Web interface edit records.
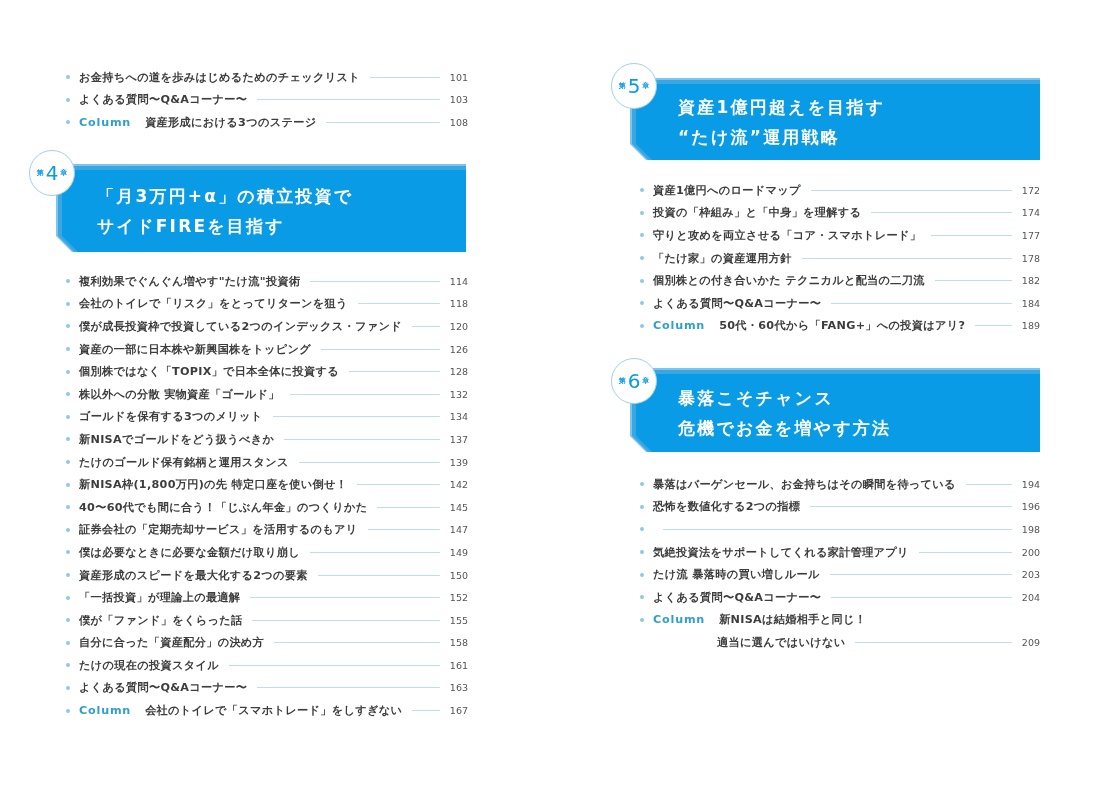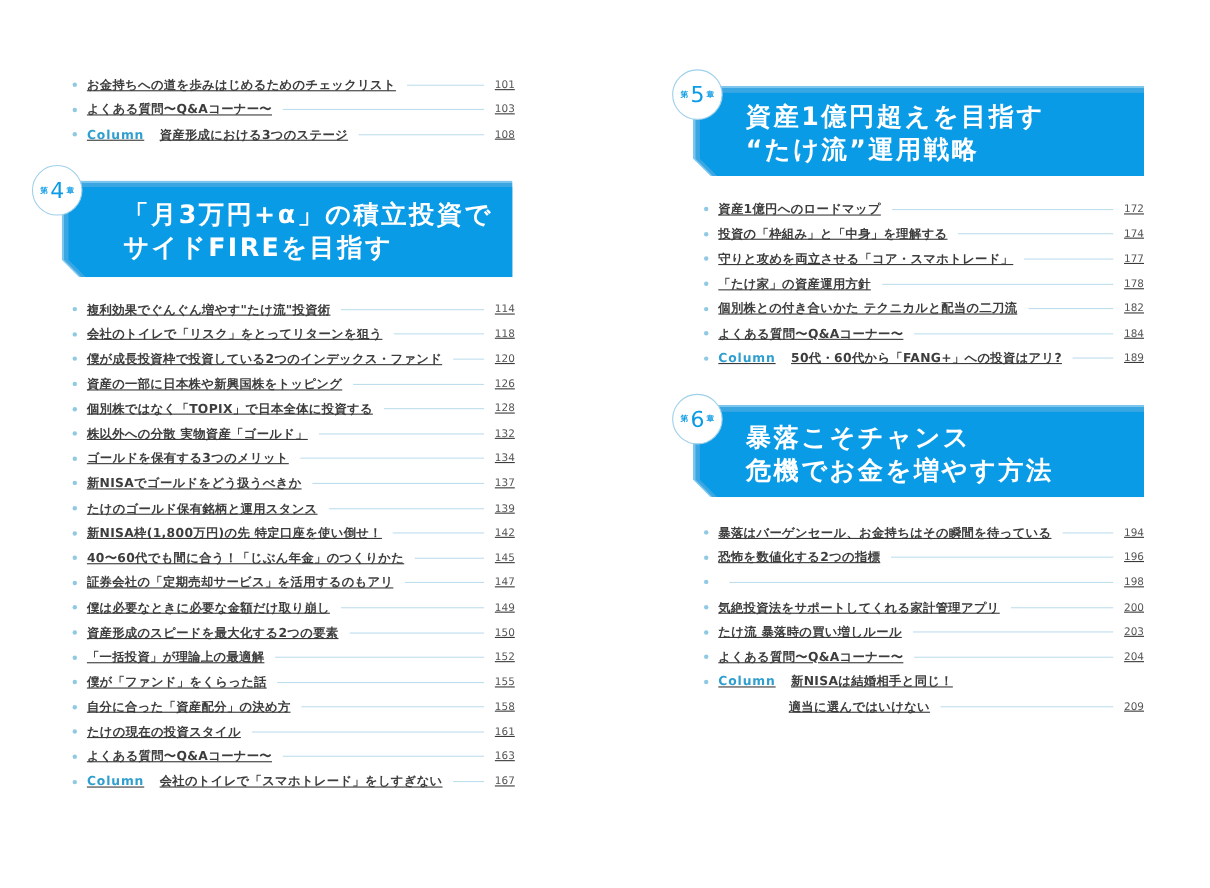--- a/index.html
+++ b/index.html
@@ -10,7 +10,7 @@
   .page.right { left: 550px; }
 
   .toc-list { position: absolute; margin: 0; padding: 0; list-style: none; }
-  .toc-row { position: relative; height: 22.6px; display: flex; align-items: center; font-size: 11.2px; letter-spacing: 0.3px; white-space: nowrap; cursor: pointer; text-decoration: underline; }
+  .toc-row { position: relative; height: 22.6px; display: flex; align-items: center; font-size: 11.2px; letter-spacing: 0.3px; white-space: nowrap; cursor: pointer; }
   .toc-row .bullet { width: 4px; height: 4px; border-radius: 50%; background: #8fc9e3; margin-right: 9px; flex: none; }
   .toc-row .column-tag { color: #2f9fd0; font-weight: bold; letter-spacing: 0.8px; margin-right: 14px; flex: none; }
   .toc-row .title { flex: none; font-weight: bold; color: #3d3d3d; }

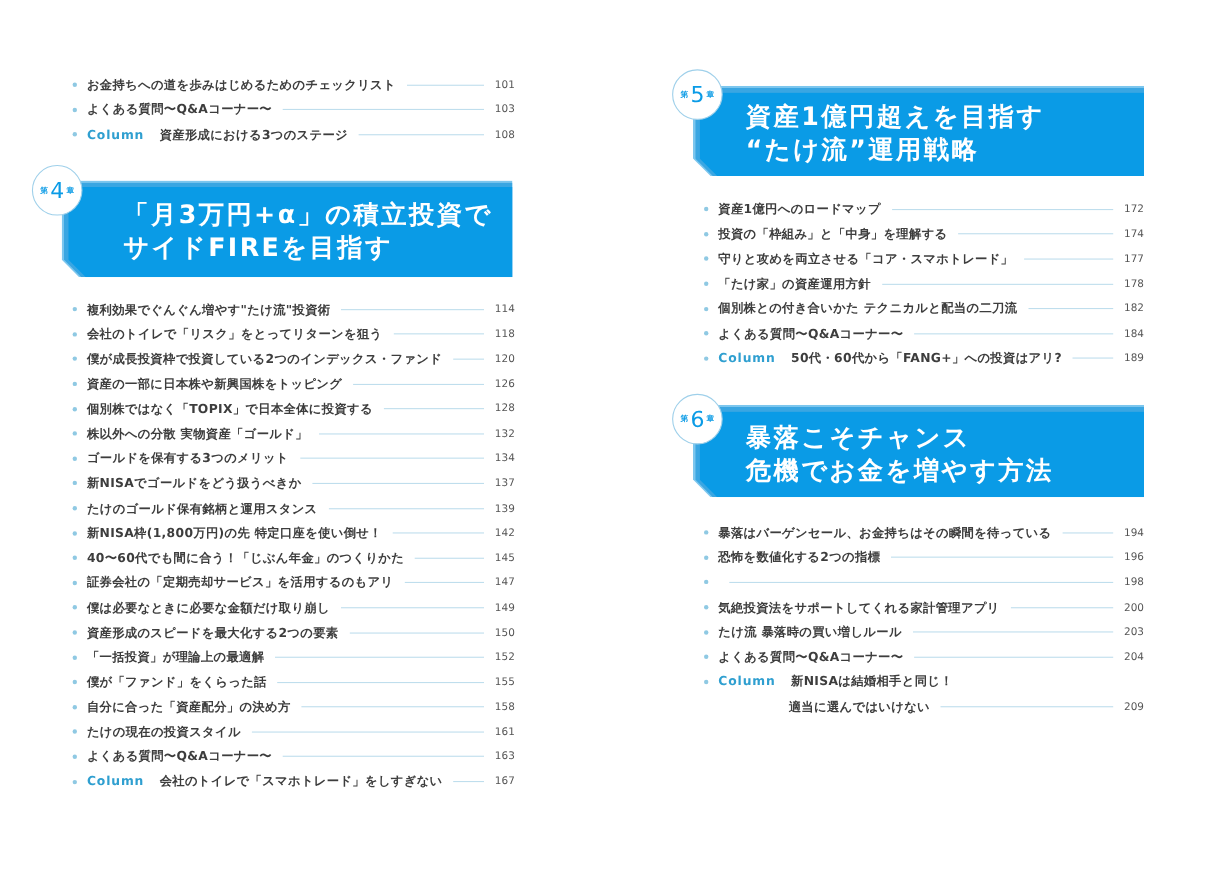--- a/index.html
+++ b/index.html
@@ -27,7 +27,7 @@
   .chapter .stack2 { background: #7cc6ee; }
   .chapter .stack1 { background: #3aa6e2; }
   .chapter .box { background: #0a9be6; }
-  .chapter .heading { position: absolute; color: #ffffff; font-size: 23px; font-weight: bold; letter-spacing: 2.2px; line-height: 30px; white-space: nowrap; }
+  .chapter .heading { position: absolute; color: #ffffff; font-size: 17px; font-weight: bold; letter-spacing: 2.2px; line-height: 30px; white-space: nowrap; }
   .chapter .badge { position: absolute; width: 44px; height: 44px; border-radius: 50%; background: #ffffff; border: 1.5px solid #9fd0ea; display: flex; align-items: center; justify-content: center; color: #0a9be6; }
   .chapter .badge .small { font-size: 7px; font-weight: bold; margin: 0 2px; }
   .chapter .badge .num { font-size: 20px; font-family: "DejaVu Sans", sans-serif; line-height: 1; }

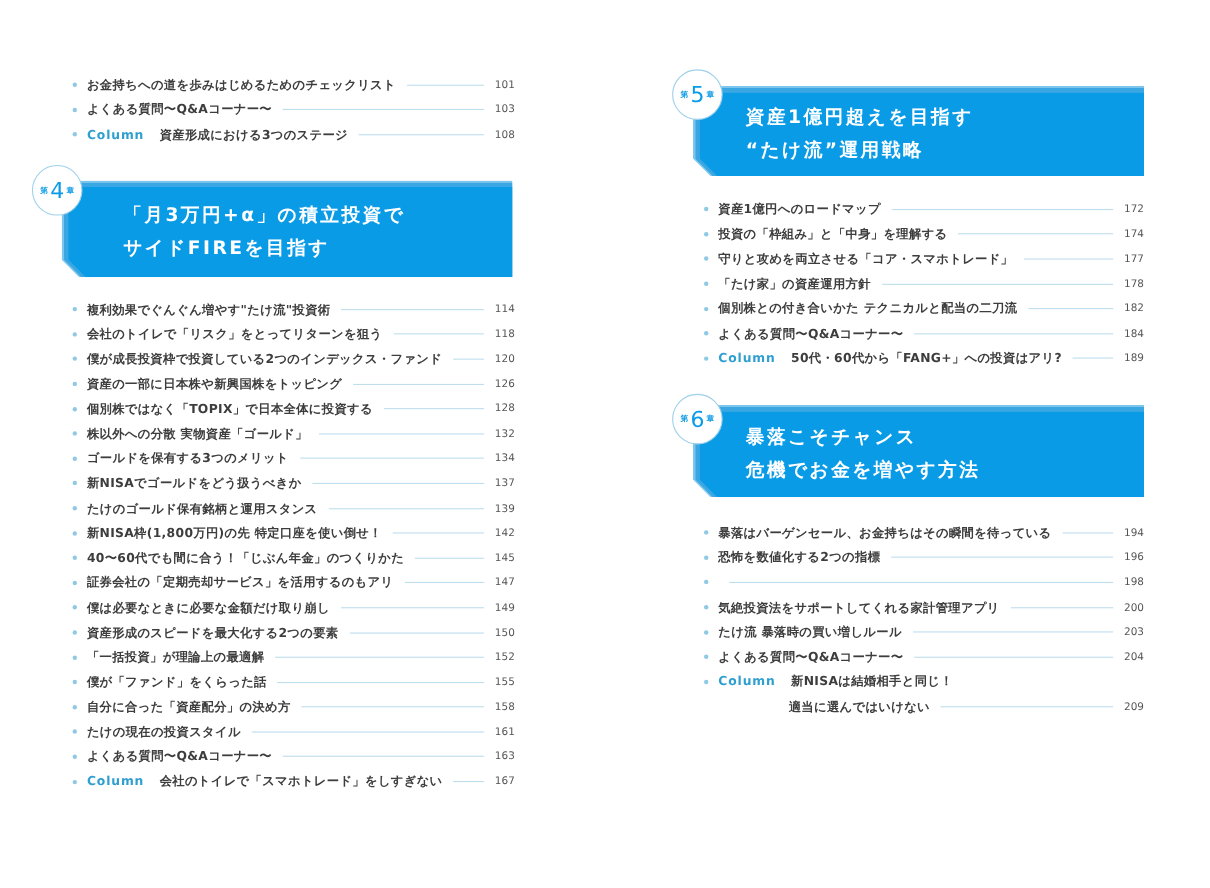--- a/index.html
+++ b/index.html
@@ -63,7 +63,7 @@
     <div class="stack2" style="left:56px; top:164px; width:410px; height:88px;"></div>
     <div class="stack1" style="left:58px; top:166px; width:408px; height:86px;"></div>
     <div class="box" style="left:62px; top:170px; width:404px; height:82px;"></div>
-    <div class="heading" style="left:112px; top:181px;">
+    <div class="heading" style="left:97px; top:181px;">
       <div>「月3万円+α」の積立投資で</div>
       <div>サイドFIREを目指す</div>
     </div>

Your task. Wherever the word "class" appears in the entries above, copy that whole line.

Reply.
     <div class="stack2" style="left:56px; top:164px; width:410px; height:88px;"></div>
     <div class="stack1" style="left:58px; top:166px; width:408px; height:86px;"></div>
     <div class="box" style="left:62px; top:170px; width:404px; height:82px;"></div>
-    <div class="heading" style="left:112px; top:181px;">
+    <div class="heading" style="left:97px; top:181px;">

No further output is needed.